It has been reported recently that some of our jobs fail quietly
and/or in unexpected ways when inputs are not correct. If you can
duplicate this behavior please submit a JIRA and we will look into it.
The 0.4 release is coming up maybe next month so please help us improve
our user experience. To get a batch of correct files to inspect try
running examples/bin/build-reuters.sh.
On 8/28/10 9:33 AM, Valerio wrote:
Jeff Eastman<jdog<at> windwardsolutions.com> writes:
Try naming the input *directory* not the particular input file.
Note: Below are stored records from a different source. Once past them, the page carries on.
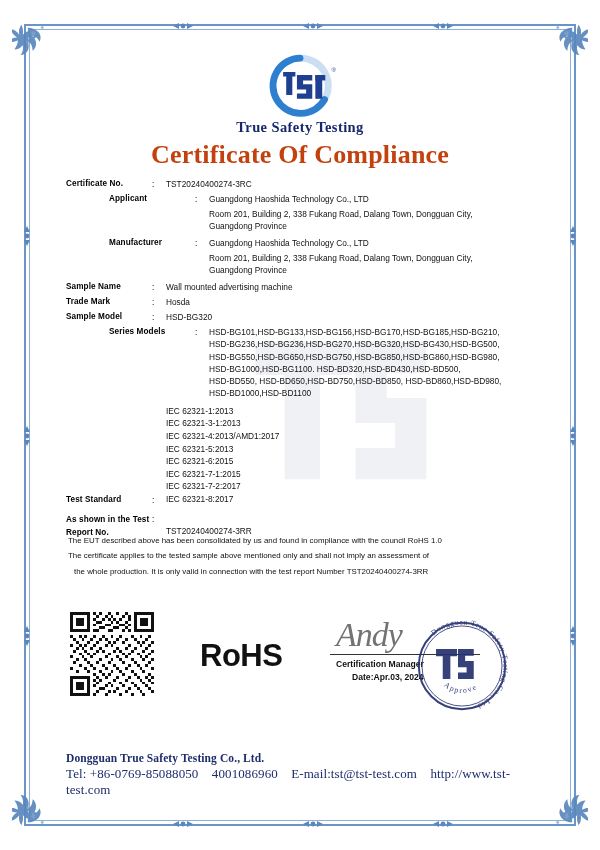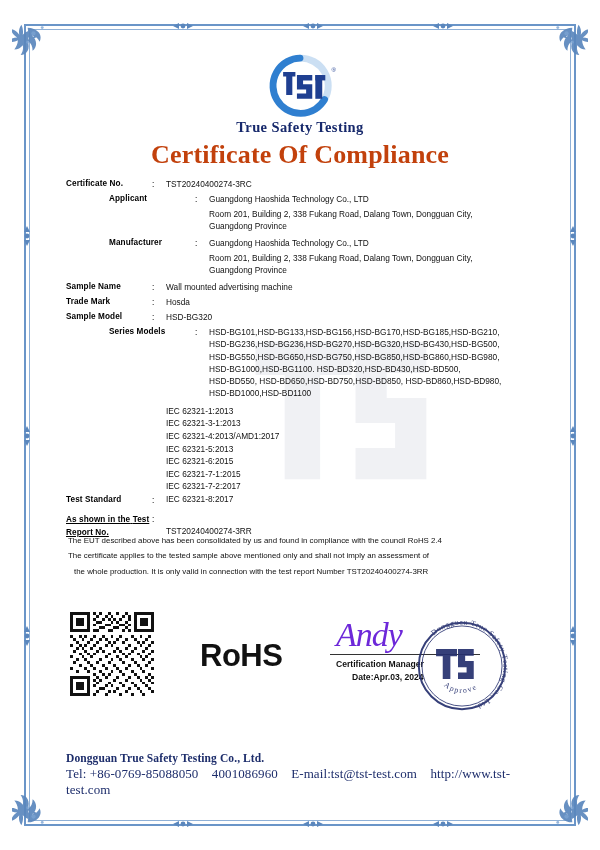"As shown in the Test" .flabel.two-line { text-decoration: underline -> none }
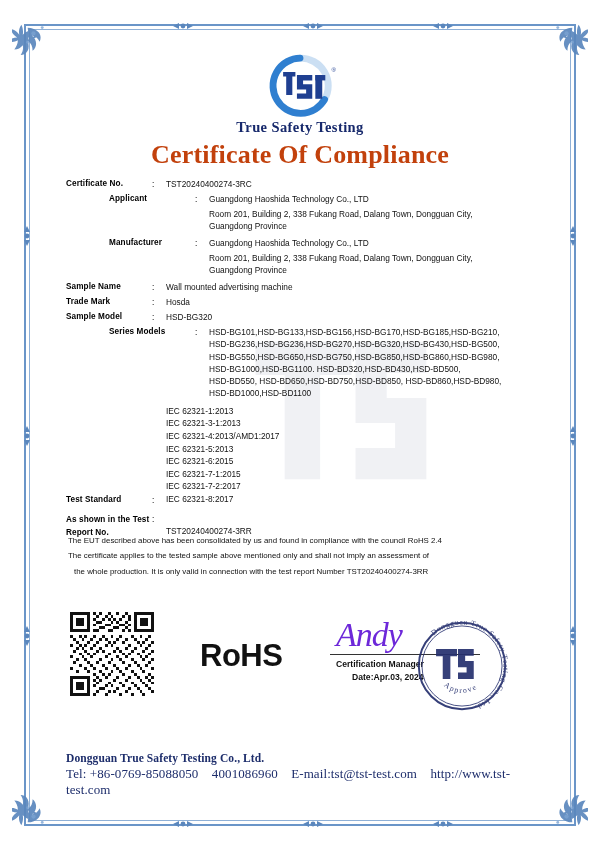"The EUT described above has" p { text: 2.4 -> 1.0 }
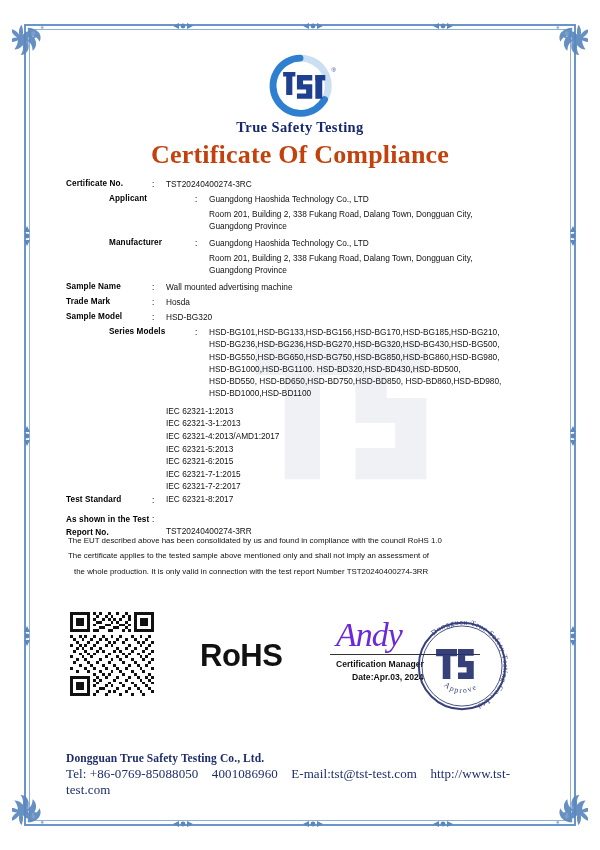"Andy" #sig-name { color: #6d28d9 -> #737373 }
I tried,but the result was the same.
But i did a discovery about a bug of mahout.
When I try to convert a text file in a sequence with the command line:
bin/mahout seqdirectory –input<PATH> --output<PATH> --charset UTF-8
and then in a sparse vector with:
bin/mahout seq2sparse --input<PATH>/content/reuters/seqfiles/ --norm 2 --weight
TF --output<PATH>/content/reuters/seqfiles-TF/ --minDF 5 --maxDFPercent 90
if the original file isn't correct,or the path is incorrect
mahout create a fake chunk-0,not useful for the seq2sparse,and the second
command create other
useless things because files are empty and you can see this because the file
part-00000 in the folder vector is around 90 bytes.
I think that this was an old your answer to a similar problem like mine ^^
have you got a link or a site where I can download a correct text file that is
a dataset? so i can try to convert it in sequence and then in vectors to see
what mahout kmeans produce.
Thanks in advance!